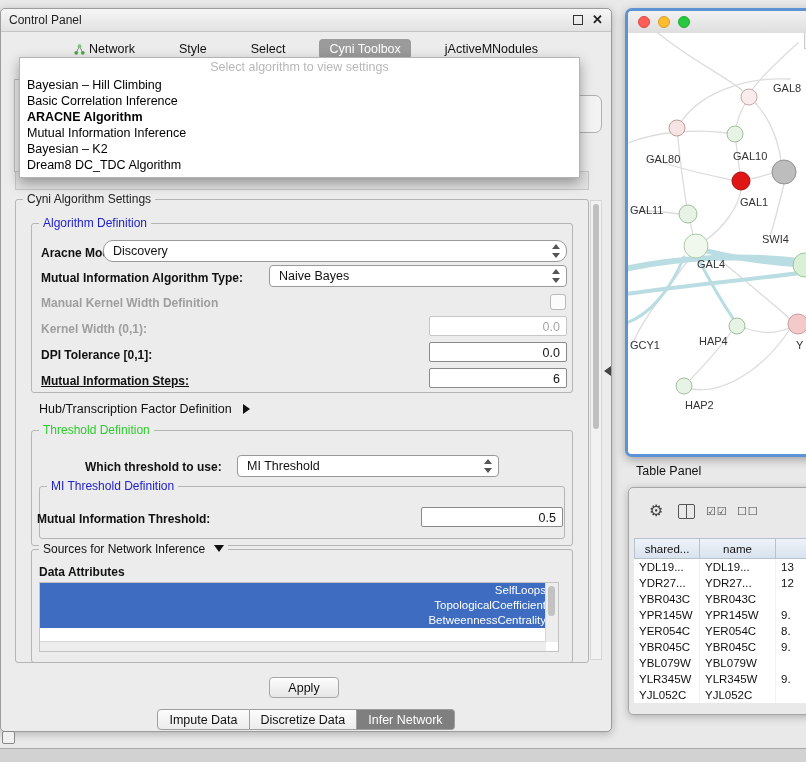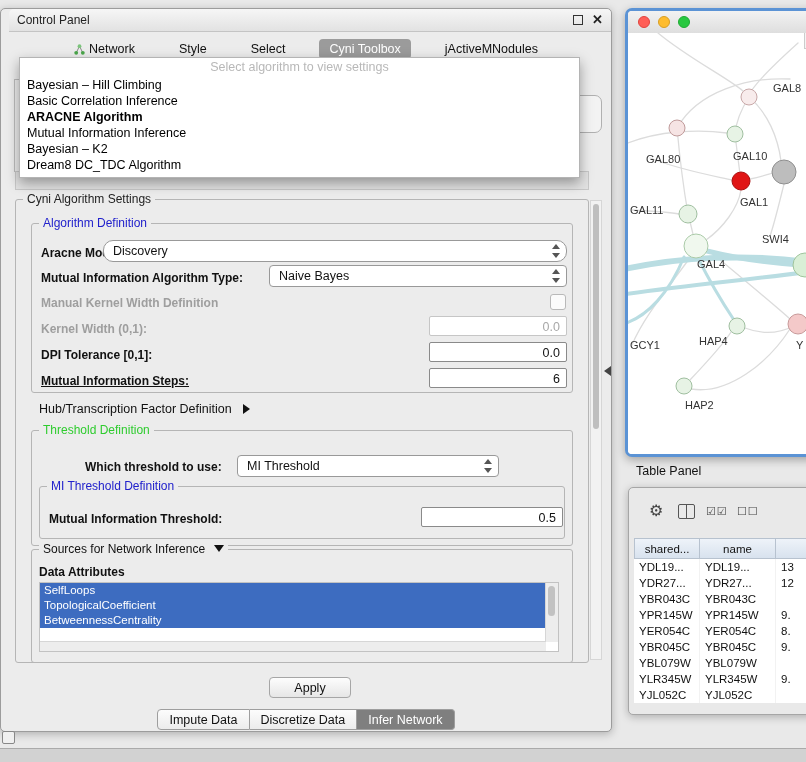--- a/index.html
+++ b/index.html
@@ -9,7 +9,7 @@
   
   .cp-window{position:absolute;left:0;top:8px;width:610px;height:722px;background:#ececec;
     border:1px solid #9c9c9c;border-radius:5px;box-shadow:0 2px 8px rgba(0,0,0,.25);}
-  .cp-titlebar{position:absolute;left:8px;top:0;right:0;height:22px;
+  .cp-titlebar{position:absolute;left:0;top:0;right:0;height:22px;
     background:linear-gradient(#f6f6f6,#e2e2e2);border-bottom:1px solid #c4c4c4;border-radius:5px 5px 0 0;text-decoration:underline;}
   .cp-title{position:absolute;left:8px;top:0;line-height:22px;font-size:12px;color:#222;}
   .winbtns{position:absolute;right:8px;top:0;height:22px;display:flex;align-items:center;gap:9px;}

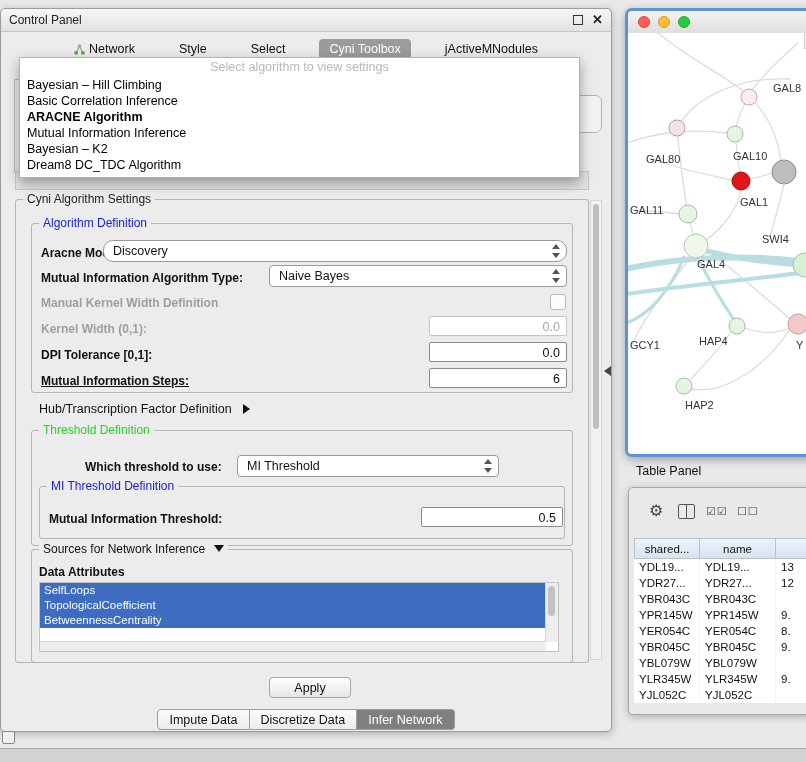--- a/index.html
+++ b/index.html
@@ -229,7 +229,7 @@
     <div class="group" style="left:38px;top:477px;width:524px;height:51px;"></div>
     <div class="group-title t-blue" style="left:46px;top:470px;">MI Threshold Definition</div>
 
-    <div class="lbl" style="left:48px;top:503px;">Mutual Information Threshold:</div>
+    <div class="lbl" style="left:36px;top:503px;">Mutual Information Threshold:</div>
     <div class="field" style="left:420px;top:498px;width:142px;">0.5</div>
 
     <div class="group" style="left:30px;top:540px;width:540px;height:112px;"></div>

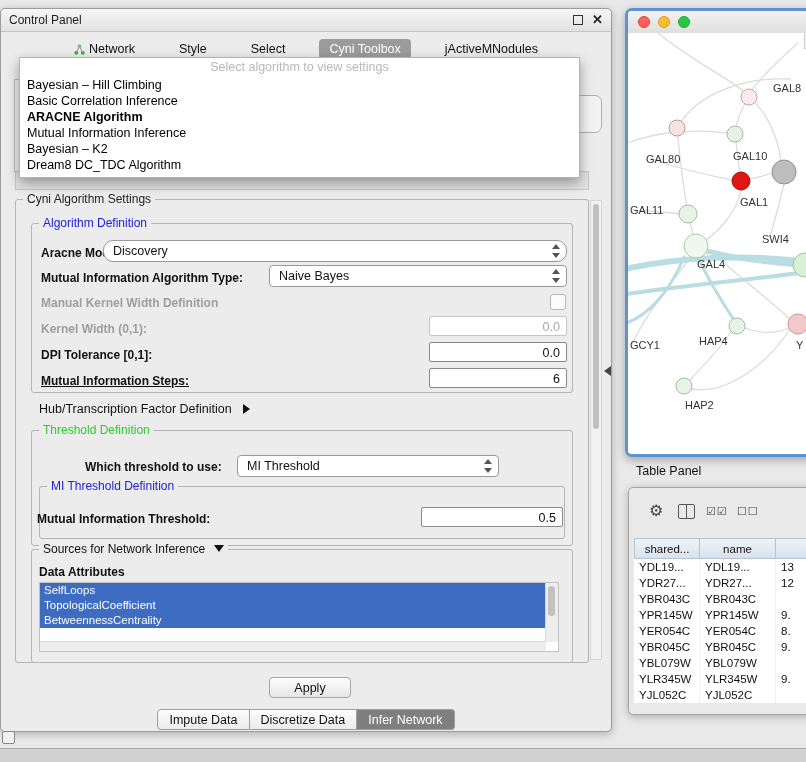--- a/index.html
+++ b/index.html
@@ -64,7 +64,7 @@
   
   .attr-list{position:absolute;left:38px;top:573px;width:520px;height:70px;background:#fff;border:1px solid #c2c2c2;box-sizing:border-box;}
   .attr-items{position:absolute;left:0;top:0;right:12px;bottom:9px;overflow:hidden;}
-  .attr-item{height:15px;line-height:15px;font-size:11.5px;color:#fff;background:#3d6cc0;padding-left:4px;}
+  .attr-item{height:15px;line-height:15px;font-size:11.5px;color:#fff;background:#3d6cc0;padding-left:4px;text-align:right;}
   .attr-vscroll{position:absolute;right:0;top:0;width:12px;bottom:9px;background:#ededed;border-left:1px solid #d6d6d6;}
   .attr-vthumb{position:absolute;left:2px;top:3px;width:7px;height:30px;background:#c2c2c2;border-radius:4px;}
   .attr-hscroll{position:absolute;left:0;right:12px;bottom:0;height:9px;background:#ededed;border-top:1px solid #d6d6d6;}

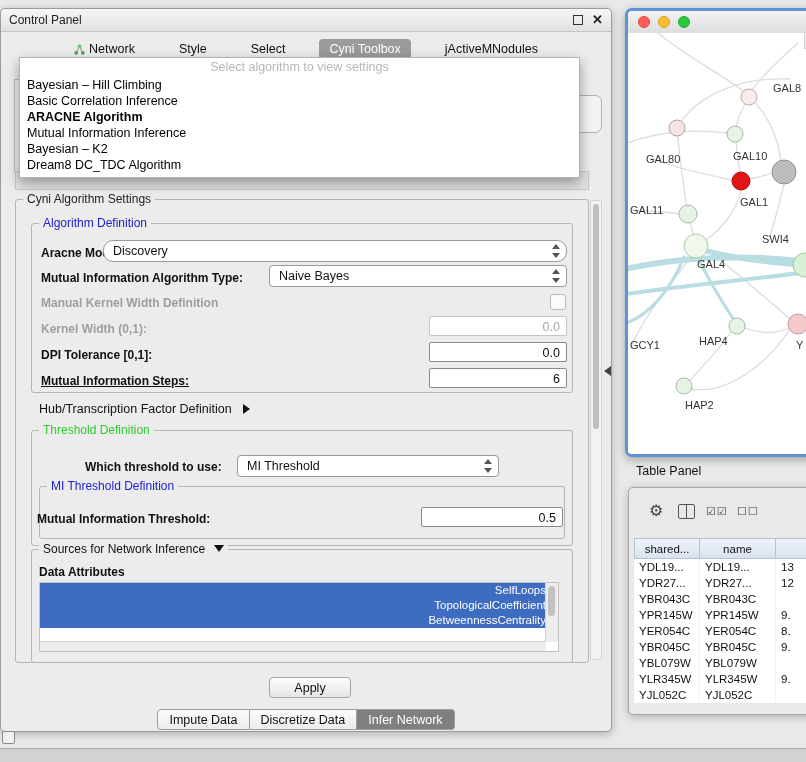--- a/index.html
+++ b/index.html
@@ -73,7 +73,7 @@
   .v-scrollbar{position:absolute;left:589px;top:191px;width:12px;height:460px;background:#f2f2f2;border:1px solid #d6d6d6;box-sizing:border-box;}
   .v-thumb{position:absolute;left:2px;top:3px;width:6px;height:225px;background:#bfbfbf;border-radius:4px;}
 
-  .apply-btn{position:absolute;left:268px;top:668px;width:82px;height:21px;line-height:20px;text-align:center;
+  .apply-btn{position:absolute;left:268px;top:668px;width:70px;height:21px;line-height:20px;text-align:center;
     font-size:12.5px;color:#111;background:linear-gradient(#fdfdfd,#e6e6e6);border:1px solid #a6a6a6;border-radius:4px;box-sizing:border-box;}
 
   .bottom-tabs{position:absolute;left:0;right:0;top:700px;display:flex;justify-content:center;}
_ _ _ _
* [How to complete this task]:
Would you output the data above exactly as written, but with no images?

* [Task solution]:
--- a/index.html
+++ b/index.html
@@ -9,7 +9,7 @@
   
   .cp-window{position:absolute;left:0;top:8px;width:610px;height:722px;background:#ececec;
     border:1px solid #9c9c9c;border-radius:5px;box-shadow:0 2px 8px rgba(0,0,0,.25);}
-  .cp-titlebar{position:absolute;left:8px;top:0;right:0;height:22px;
+  .cp-titlebar{position:absolute;left:0;top:0;right:0;height:22px;
     background:linear-gradient(#f6f6f6,#e2e2e2);border-bottom:1px solid #c4c4c4;border-radius:5px 5px 0 0;text-decoration:underline;}
   .cp-title{position:absolute;left:8px;top:0;line-height:22px;font-size:12px;color:#222;}
   .winbtns{position:absolute;right:8px;top:0;height:22px;display:flex;align-items:center;gap:9px;}

--- a/index.html
+++ b/index.html
@@ -229,7 +229,7 @@
     <div class="group" style="left:38px;top:477px;width:524px;height:51px;"></div>
     <div class="group-title t-blue" style="left:46px;top:470px;">MI Threshold Definition</div>
 
-    <div class="lbl" style="left:48px;top:503px;">Mutual Information Threshold:</div>
+    <div class="lbl" style="left:36px;top:503px;">Mutual Information Threshold:</div>
     <div class="field" style="left:420px;top:498px;width:142px;">0.5</div>
 
     <div class="group" style="left:30px;top:540px;width:540px;height:112px;"></div>

--- a/index.html
+++ b/index.html
@@ -64,7 +64,7 @@
   
   .attr-list{position:absolute;left:38px;top:573px;width:520px;height:70px;background:#fff;border:1px solid #c2c2c2;box-sizing:border-box;}
   .attr-items{position:absolute;left:0;top:0;right:12px;bottom:9px;overflow:hidden;}
-  .attr-item{height:15px;line-height:15px;font-size:11.5px;color:#fff;background:#3d6cc0;padding-left:4px;}
+  .attr-item{height:15px;line-height:15px;font-size:11.5px;color:#fff;background:#3d6cc0;padding-left:4px;text-align:right;}
   .attr-vscroll{position:absolute;right:0;top:0;width:12px;bottom:9px;background:#ededed;border-left:1px solid #d6d6d6;}
   .attr-vthumb{position:absolute;left:2px;top:3px;width:7px;height:30px;background:#c2c2c2;border-radius:4px;}
   .attr-hscroll{position:absolute;left:0;right:12px;bottom:0;height:9px;background:#ededed;border-top:1px solid #d6d6d6;}

--- a/index.html
+++ b/index.html
@@ -73,7 +73,7 @@
   .v-scrollbar{position:absolute;left:589px;top:191px;width:12px;height:460px;background:#f2f2f2;border:1px solid #d6d6d6;box-sizing:border-box;}
   .v-thumb{position:absolute;left:2px;top:3px;width:6px;height:225px;background:#bfbfbf;border-radius:4px;}
 
-  .apply-btn{position:absolute;left:268px;top:668px;width:82px;height:21px;line-height:20px;text-align:center;
+  .apply-btn{position:absolute;left:268px;top:668px;width:70px;height:21px;line-height:20px;text-align:center;
     font-size:12.5px;color:#111;background:linear-gradient(#fdfdfd,#e6e6e6);border:1px solid #a6a6a6;border-radius:4px;box-sizing:border-box;}
 
   .bottom-tabs{position:absolute;left:0;right:0;top:700px;display:flex;justify-content:center;}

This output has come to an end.